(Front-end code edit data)
□ □ □ □ □

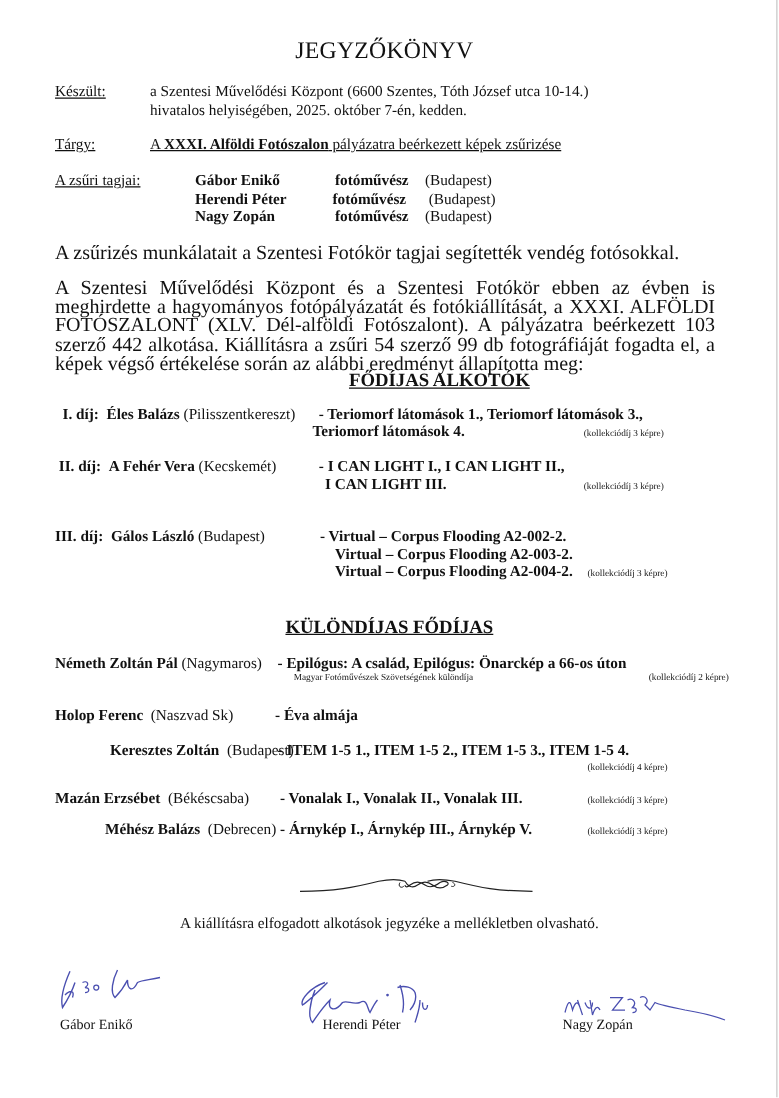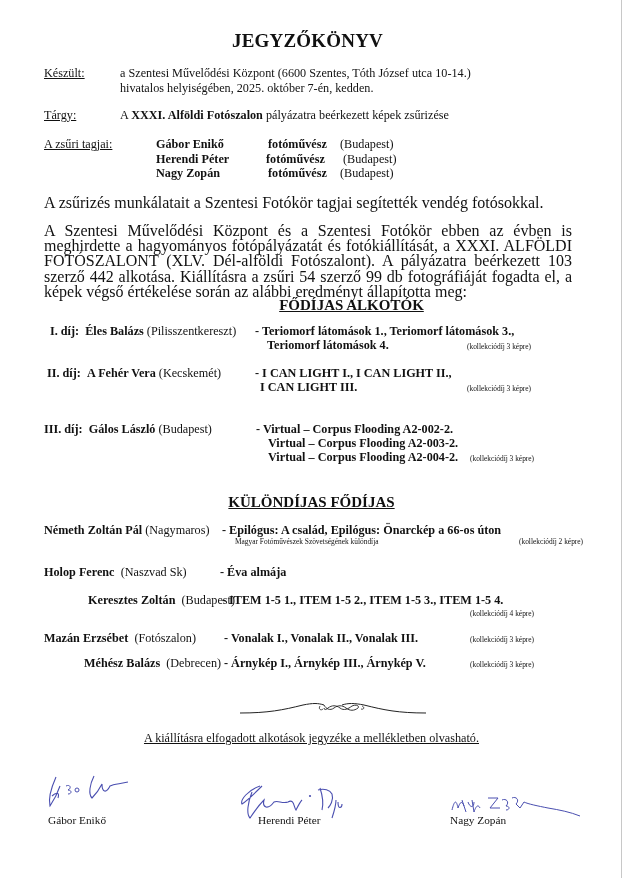--- a/index.html
+++ b/index.html
@@ -17,7 +17,7 @@
   .sm { font-size: 7.4px; line-height: 9px; }
   h1 {
     position: absolute; top: 30px; left: 0; width: 615px; margin: 0;
-    text-align: center; font-size: 19px; font-weight: bold; letter-spacing: 0.2px;
+    text-align: center; font-size: 19px; font-weight: normal; letter-spacing: 0.2px;
   }
   .sec-title {
     position: absolute; left: 0; width: 623px; text-align: center;

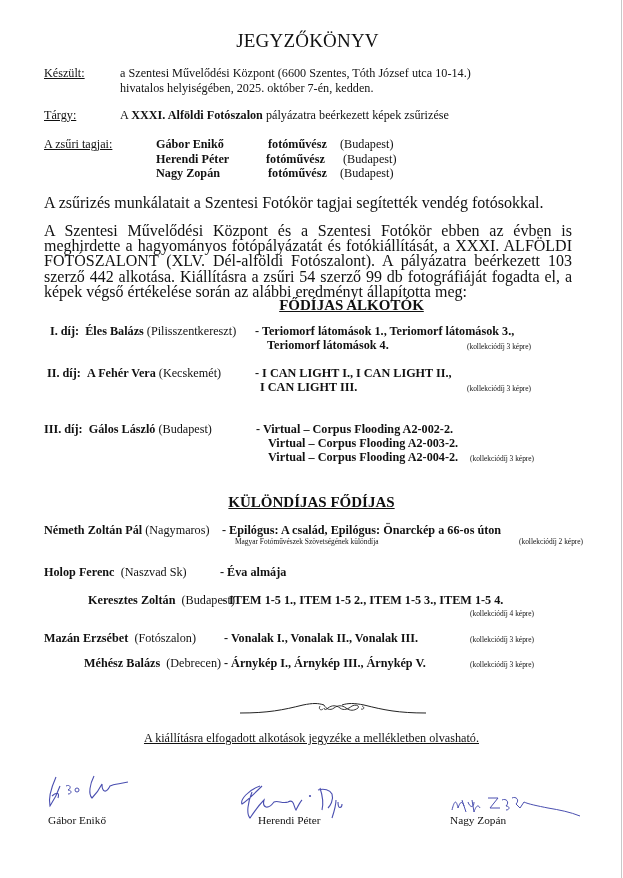--- a/index.html
+++ b/index.html
@@ -42,7 +42,7 @@
 <span class="abs t" style="left:120px; top:81px;">hivatalos helyiségében, 2025. október 7-én, kedden.</span>
 
 <span class="abs t u" style="left:44px; top:108px;">Tárgy:</span>
-<span class="abs t" style="left:120px; top:108px;"><span>A </span><b>XXXI. Alföldi Fotószalon</b><span> pályázatra beérkezett képek zsűrizése</span></span>
+<span class="abs t" style="left:120px; top:108px;text-decoration:underline;"><span>A </span><b>XXXI. Alföldi Fotószalon</b><span> pályázatra beérkezett képek zsűrizése</span></span>
 
 <span class="abs t u" style="left:44px; top:137px;">A zsűri tagjai:</span>
 <div>

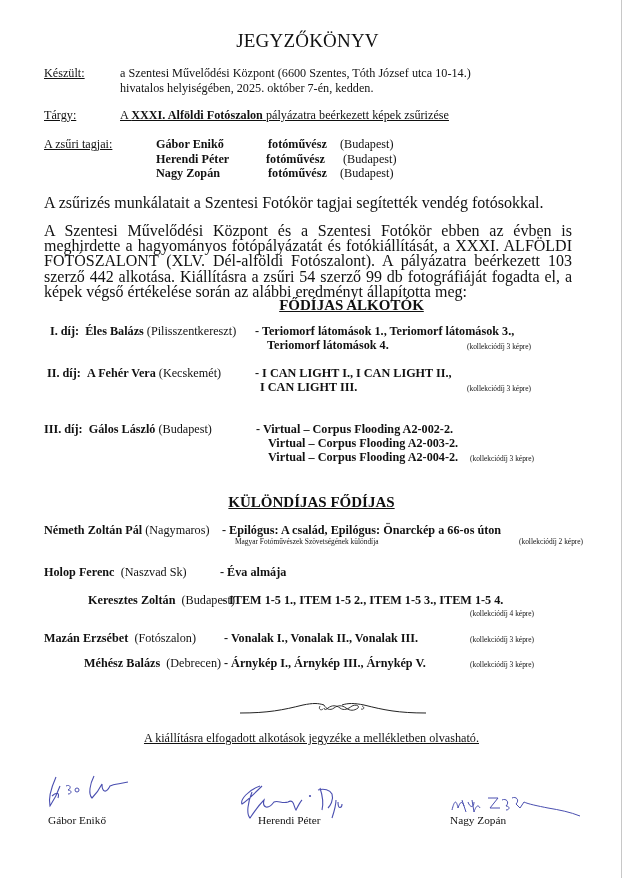--- a/index.html
+++ b/index.html
@@ -67,7 +67,7 @@
 <div>
   <span class="abs t" style="left:50px; top:324px;"><b>I. díj:</b>&nbsp;&nbsp;<b>Éles Balázs</b> <span>(Pilisszentkereszt)</span></span>
   <span class="abs t b" style="left:255px; top:324px;">-  Teriomorf látomások 1., Teriomorf látomások 3.,</span>
-  <span class="abs t b" style="left:267px; top:338px;">Teriomorf látomások 4.</span>
+  <span class="abs t b" style="left:250px; top:338px;">Teriomorf látomások 4.</span>
   <span class="abs sm" style="left:467px; top:342px;">(kollekciódíj 3 képre)</span>
 </div>
 

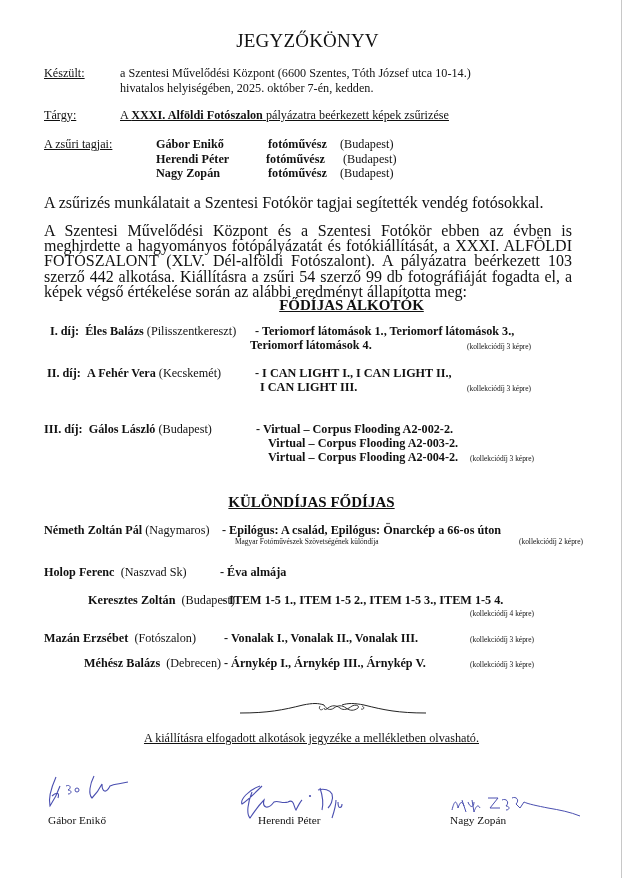--- a/index.html
+++ b/index.html
@@ -107,7 +107,7 @@
 </div>
 
 <div>
-  <span class="abs t" style="left:44px; top:631px;"><b>Mazán Erzsébet</b>&nbsp; <span>(Fotószalon)</span></span>
+  <span class="abs t" style="left:44px; top:631px;"><b>Mazán Erzsébet</b>&nbsp; <span>(Békéscsaba)</span></span>
   <span class="abs t b" style="left:224px; top:631px;">-  Vonalak I., Vonalak II., Vonalak III.</span>
   <span class="abs sm" style="left:470px; top:635px;">(kollekciódíj 3 képre)</span>
 </div>

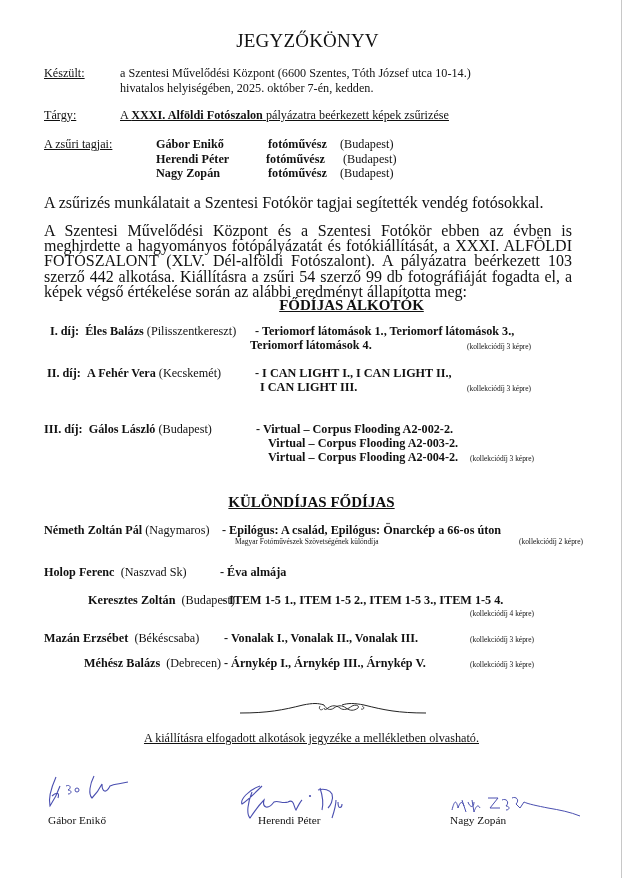--- a/index.html
+++ b/index.html
@@ -126,7 +126,7 @@
   <path d="M124 6 C 127 7, 126 10, 123 9" fill="none" stroke="#222" stroke-width="0.8"></path>
 </svg>
 
-<p class="abs t" style="left:0; width:623px; text-align:center; top:731px; margin:0;text-decoration:underline;">A kiállításra elfogadott alkotások jegyzéke a mellékletben olvasható.</p>
+<p class="abs t" style="left:0; width:623px; text-align:center; top:731px; margin:0;">A kiállításra elfogadott alkotások jegyzéke a mellékletben olvasható.</p>
 
 <svg class="sig" style="left:44px; top:772px;" width="100" height="40" viewBox="0 0 100 40">
   <path d="M12 5 C 8 14, 4 26, 6 34 C 10 28, 14 20, 16 14 M8 24 C 12 20, 16 20, 14 26" fill="none" stroke="#4a4fb0" stroke-width="1.1"></path>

□ □ □ □ □

◆ The task ◆
Transcribe every record above exactly, leaving out the pictures.

◆ Output for this task ◆
--- a/index.html
+++ b/index.html
@@ -17,7 +17,7 @@
   .sm { font-size: 7.4px; line-height: 9px; }
   h1 {
     position: absolute; top: 30px; left: 0; width: 615px; margin: 0;
-    text-align: center; font-size: 19px; font-weight: bold; letter-spacing: 0.2px;
+    text-align: center; font-size: 19px; font-weight: normal; letter-spacing: 0.2px;
   }
   .sec-title {
     position: absolute; left: 0; width: 623px; text-align: center;

--- a/index.html
+++ b/index.html
@@ -42,7 +42,7 @@
 <span class="abs t" style="left:120px; top:81px;">hivatalos helyiségében, 2025. október 7-én, kedden.</span>
 
 <span class="abs t u" style="left:44px; top:108px;">Tárgy:</span>
-<span class="abs t" style="left:120px; top:108px;"><span>A </span><b>XXXI. Alföldi Fotószalon</b><span> pályázatra beérkezett képek zsűrizése</span></span>
+<span class="abs t" style="left:120px; top:108px;text-decoration:underline;"><span>A </span><b>XXXI. Alföldi Fotószalon</b><span> pályázatra beérkezett képek zsűrizése</span></span>
 
 <span class="abs t u" style="left:44px; top:137px;">A zsűri tagjai:</span>
 <div>

--- a/index.html
+++ b/index.html
@@ -67,7 +67,7 @@
 <div>
   <span class="abs t" style="left:50px; top:324px;"><b>I. díj:</b>&nbsp;&nbsp;<b>Éles Balázs</b> <span>(Pilisszentkereszt)</span></span>
   <span class="abs t b" style="left:255px; top:324px;">-  Teriomorf látomások 1., Teriomorf látomások 3.,</span>
-  <span class="abs t b" style="left:267px; top:338px;">Teriomorf látomások 4.</span>
+  <span class="abs t b" style="left:250px; top:338px;">Teriomorf látomások 4.</span>
   <span class="abs sm" style="left:467px; top:342px;">(kollekciódíj 3 képre)</span>
 </div>
 

--- a/index.html
+++ b/index.html
@@ -107,7 +107,7 @@
 </div>
 
 <div>
-  <span class="abs t" style="left:44px; top:631px;"><b>Mazán Erzsébet</b>&nbsp; <span>(Fotószalon)</span></span>
+  <span class="abs t" style="left:44px; top:631px;"><b>Mazán Erzsébet</b>&nbsp; <span>(Békéscsaba)</span></span>
   <span class="abs t b" style="left:224px; top:631px;">-  Vonalak I., Vonalak II., Vonalak III.</span>
   <span class="abs sm" style="left:470px; top:635px;">(kollekciódíj 3 képre)</span>
 </div>

--- a/index.html
+++ b/index.html
@@ -126,7 +126,7 @@
   <path d="M124 6 C 127 7, 126 10, 123 9" fill="none" stroke="#222" stroke-width="0.8"></path>
 </svg>
 
-<p class="abs t" style="left:0; width:623px; text-align:center; top:731px; margin:0;text-decoration:underline;">A kiállításra elfogadott alkotások jegyzéke a mellékletben olvasható.</p>
+<p class="abs t" style="left:0; width:623px; text-align:center; top:731px; margin:0;">A kiállításra elfogadott alkotások jegyzéke a mellékletben olvasható.</p>
 
 <svg class="sig" style="left:44px; top:772px;" width="100" height="40" viewBox="0 0 100 40">
   <path d="M12 5 C 8 14, 4 26, 6 34 C 10 28, 14 20, 16 14 M8 24 C 12 20, 16 20, 14 26" fill="none" stroke="#4a4fb0" stroke-width="1.1"></path>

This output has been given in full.